How hard could that be?
But first, I needed to settle something with V.C. I’m no math whiz, but simple arithmetic tells me that if a fellow was born in 1899, in the early 1920s, he would also be in his early twenties. But look at the man at the right, which V.C. says is her grandfather. No disrespect to Mr. Morton, but that doesn’t appear to be a man in his twenties. If anything, he looks at least 30, maybe a bit older.
And here’s something else. During the half-century or so that I have penned this column, I have scribbled about many establishments on Main or Front Street downtown, along with their neighboring businesses. During that entire time, I had never before encountered a combination barbershop and pool hall. When I mentioned this to V.C., she replied that her grandfather “never mentioned running a pool hall, but I don’t think he would have told his grandchildren about that. Pool halls had bad reputations. When we were kids, we were cautioned about even looking in the door if we had to walk past one.”
Maybe so.

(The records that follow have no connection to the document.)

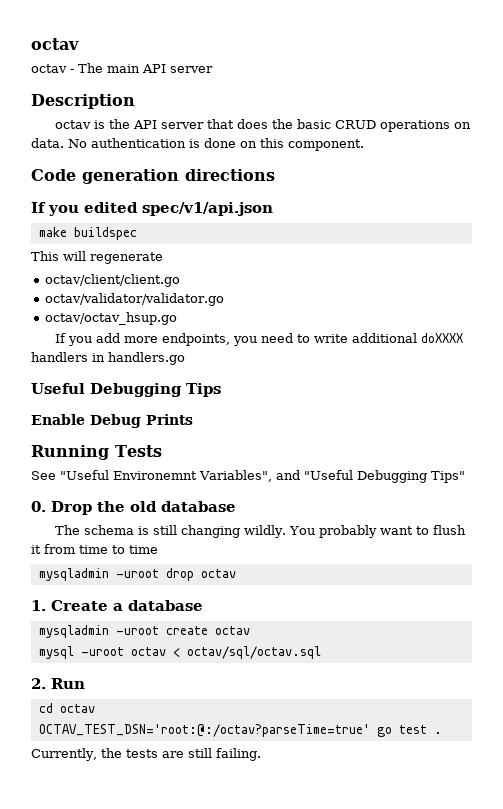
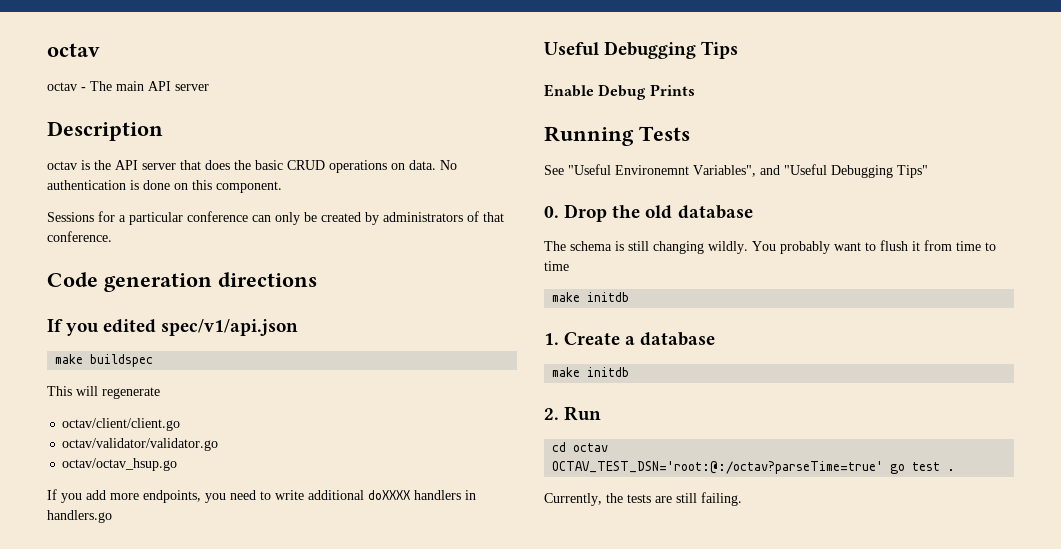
(364, 145) none -> [47,211,504,225] [47,231,112,242] // Sessions for a particular conference can only be created by administrators of that conference.
[38,568,236,581] mysqladmin -uroot drop octav -> [552,292,630,302] make initdb
[38,625,250,638] [38,646,321,659] mysqladmin -uroot create octav // mysql -uroot octav < octav/sql/octav.sql -> [552,367,630,377] make initdb

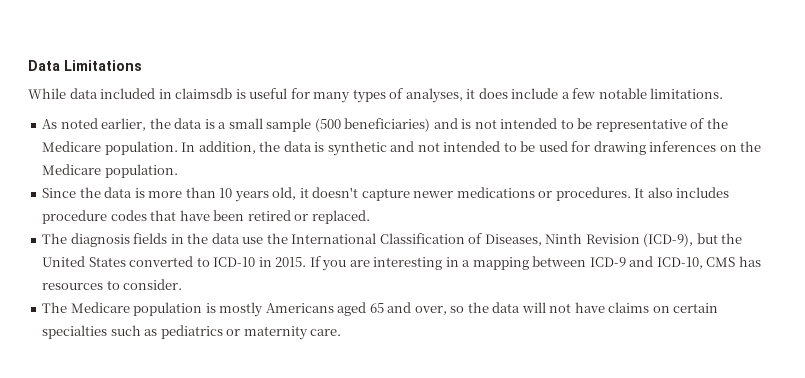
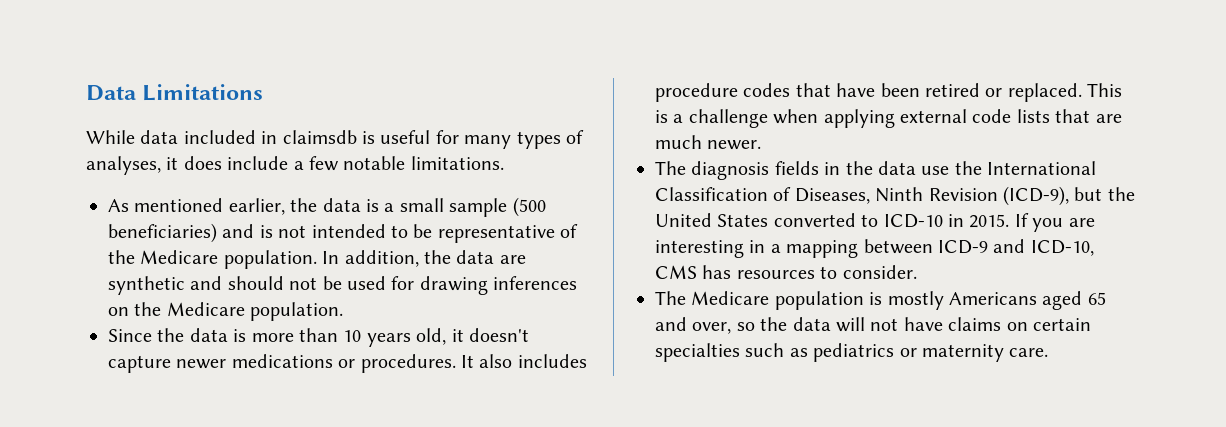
[60,118,98,129] noted -> [134,198,224,212] mentioned
[314,142,325,152] is -> [499,255,526,264] are
[417,141,517,152] not intended to -> [227,276,318,290] should not
(370, 217) none -> [1087,83,1123,97] [655,109,1122,128] [655,135,762,150] This is a challenge when applying external code lists that are much newer.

But that wasn’t the only thing wrong with this picture, so to speak. In the 1920s, downtown Memphis was surprisingly sophisticated, with grand hotels and movie theatres and department stores. Despite the ornate columns flanking the mirror, the rest of the barbershop looks rather plain to me. The floor, especially, seems to be bare concrete, splotched with stains. In the 1920s in downtown Memphis, I would have expected something fancier, like tiles or even marble.
And though the view through the window doesn’t show much, the other building visible isn’t very far away. The street seems far too narrow to be 1920s Main Street or Front Street. Nevertheless, I decided to begin my search. And I came up empty-handed. Looking carefully through the business listings from 1920 to 1930, I found no mention of a Morton Barber Shop. I did the same for listings for “billiard parlors,” which is how the city directories would have handled pool halls. Again, no billiard parlor run by anyone named Morton. And when I looked under “names” in the old city directories, even though “Morton” is not uncommon, I was a bit surprised to find no C.M., Charles, or Charlie Morton, either.

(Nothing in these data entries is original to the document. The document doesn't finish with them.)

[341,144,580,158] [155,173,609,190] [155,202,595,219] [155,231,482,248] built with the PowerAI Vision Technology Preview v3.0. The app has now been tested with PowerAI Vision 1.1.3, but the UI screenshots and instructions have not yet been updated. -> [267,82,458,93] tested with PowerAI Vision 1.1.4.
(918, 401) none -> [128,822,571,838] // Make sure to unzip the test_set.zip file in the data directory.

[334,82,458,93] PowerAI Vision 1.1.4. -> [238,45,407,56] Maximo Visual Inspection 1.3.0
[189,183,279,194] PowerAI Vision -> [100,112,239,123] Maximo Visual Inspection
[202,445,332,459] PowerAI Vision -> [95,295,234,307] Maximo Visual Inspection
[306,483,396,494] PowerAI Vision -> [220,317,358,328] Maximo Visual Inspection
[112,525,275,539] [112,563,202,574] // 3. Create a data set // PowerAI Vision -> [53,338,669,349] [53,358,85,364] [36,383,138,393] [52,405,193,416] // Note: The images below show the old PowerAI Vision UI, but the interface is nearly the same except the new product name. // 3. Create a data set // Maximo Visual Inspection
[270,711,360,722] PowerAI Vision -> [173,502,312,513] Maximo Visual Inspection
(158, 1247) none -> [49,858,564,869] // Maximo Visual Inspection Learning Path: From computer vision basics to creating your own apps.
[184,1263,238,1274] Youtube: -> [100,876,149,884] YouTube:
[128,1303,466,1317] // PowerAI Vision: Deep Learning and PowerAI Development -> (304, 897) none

I had a brief “Eureka!” moment when I came across “Mack Morton, Barber” in the 1924 city directory. But V.C. assures me her grandfather was never called Mack, and besides, this fellow’s barbershop was located on South Cooper, which is pretty far from Main or Front.
My endeavors weren’t entirely wasted. For one thing, even though Loeb Properties is known today for their high-profile developments, in the early 1920s company founder Henry Loeb was involved in all sorts of enterprises. The city directories described the company as “men’s furnishings and shirt-makers, laundry, barber shops, and Turkish baths.” It also amused me, as I perused the “B” business listings from this period, to discover so many long-gone ventures. In the early 1900s, Memphis retailers offered bake ovens, balustrades, barrel covers, bath seats (huh?), brushes, burial caskets, birds (Memphis Bird Store, 211 Main), and — this was a surprise — burglar alarms.
And not a single listing for barbecue!
But back to the original query. When I contacted V.C. and told her something was amiss, she admitted, “I could be mistaken about the time frame.” Her grandfather, it seems, “never went into detail about his time in Memphis,” other than to say that at one point he also drove a streetcar, which was interesting but not relevant to our present search. “He and my grandmother eloped and got married in 1924, and family stories get changed over time. So it’s possible he ran the barbershop in the 1930s, instead of the 1920s.”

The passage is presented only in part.